Momentan verbringen viele Musikliebhaber viel Zeit in ihren eigenen vier Wänden. Gibt es ein Buch, eine CD oder auch Streamingangebot, das Du uns dringend empfehlen möchtest?

Ludwig van Beethoven, „Missa solemnis“: die CD-Einspielung von Frieder Bernius.

Kommen wir zur ersten Frage zurück: Wo siehst Du Dich in einem Jahr?

Ich hoffe, dass ich mich im März 2021 mit meinen Chören auf Bachs „Johannespassion“ (Karfreitag in St. Marien in Flensburg) und auf Händels „Belshazzar“ (Laeiszhalle Hamburg am 11. April 2021) vorbereiten kann.

Es gibt Zukunftsforscher, die nach überstandener Corona-Krise eine Verbesserung des Weltklimas -ökologisch wie sozial – prophezeien. Teilst Du diese Einschätzung?
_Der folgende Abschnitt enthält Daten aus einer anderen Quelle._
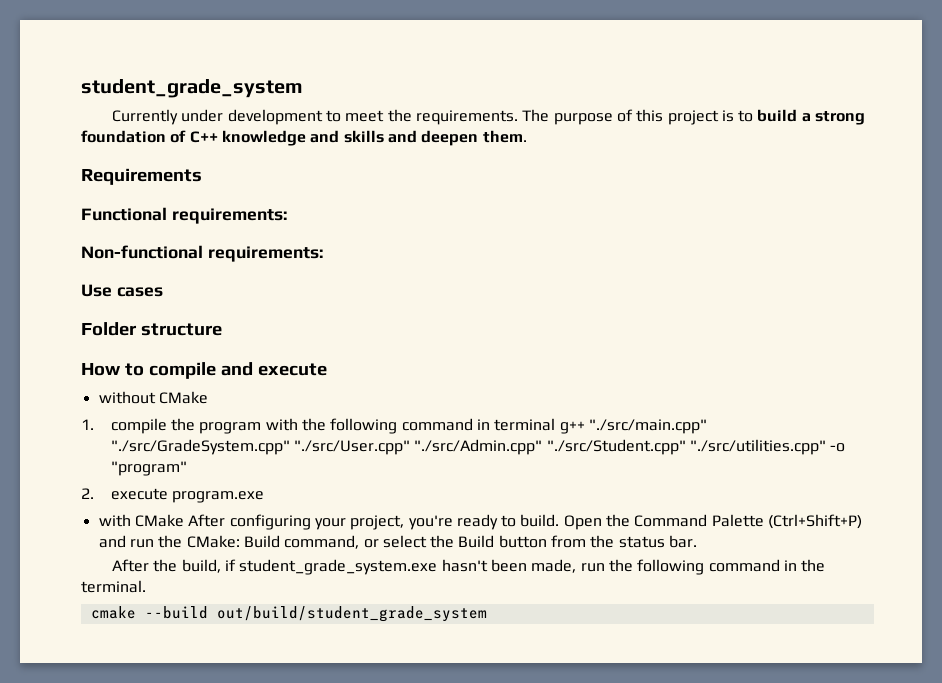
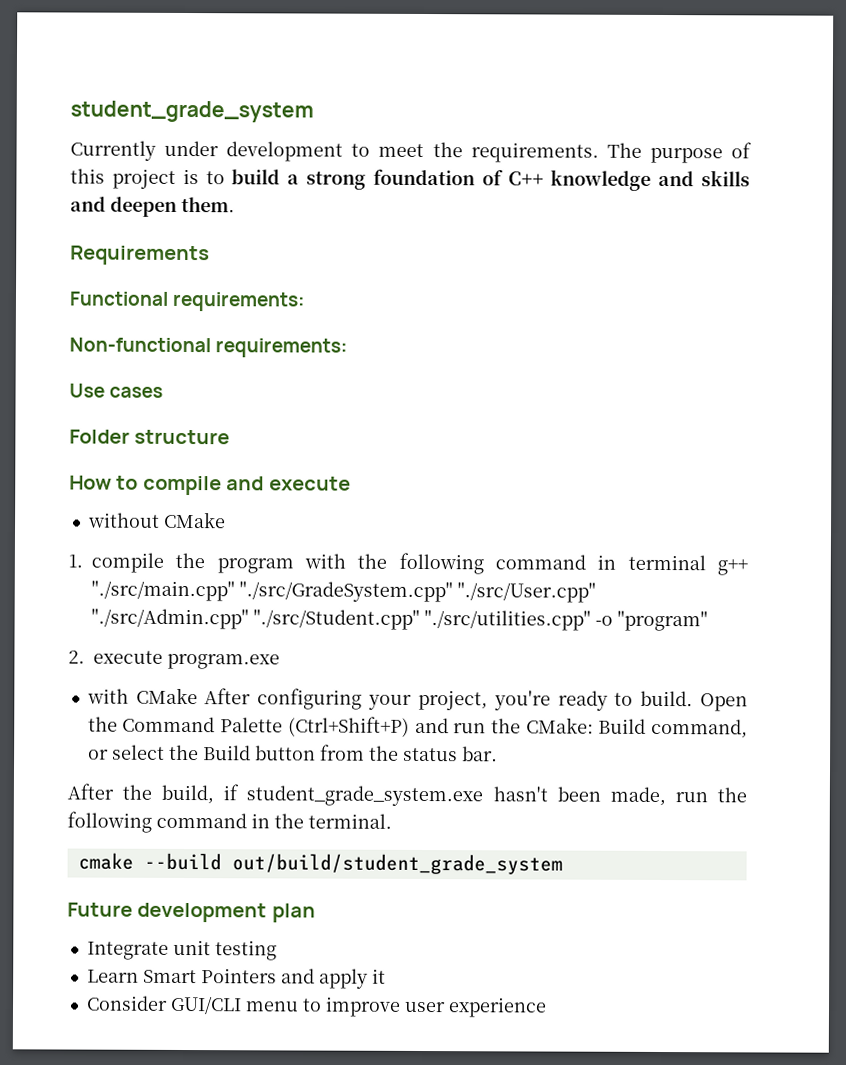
+ Future development plan
+ Integrate unit testing
+ Learn Smart Pointers and apply it
+ Consider GUI/CLI menu to improve user experience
Wie ist Deine Vision? 

Es ist auch meine Hoffnung, dass die Menschheit  durch diese Krise etwas lernt, aber ich bin skeptisch.

Schauen wir in die Glaskugel: Die Heilige Corona, auch Schutzpatronin gegen Seuchen, hat ein Einsehen mit uns und beendet die Pandemie. Alle Musikclubs, Theater und Konzert- und Opernhäuser öffnen wieder. Für Dein erstes Konzert hast Du vier Wünsche frei: Wo, mit welchem Orchester, welchem Chor und welchen Solisten möchtest Du auftreten?

Ich hoffe, am 30. Oktober im dänischen Alsion (Sonderborg), am 31. Oktober im Deutschen Haus in Flensburg und am 1. November 2020 in der Laeiszhalle Hamburg Beethovens MISSA SOLEMNIS dirigieren zu können – mit meinen beiden Chören, dem Symphonischen Chor Hamburg und dem Flensburger Bach-Chor sowie dem Sønderjyllands Symfoniorkester  Ganz besonders wichtig wären mir die Gesamtaufführung der Motetten von Johann Sebastian Bach mit dem Landesjugendchor Schleswig-Holstein am 14. und 15. November 2020 in St. Marien Flensburg und St. Jakobi Lübeck sowie Händels MESSIAH als Jahresabschlusskonzert am 30. Dezember 2020 in Flensburg.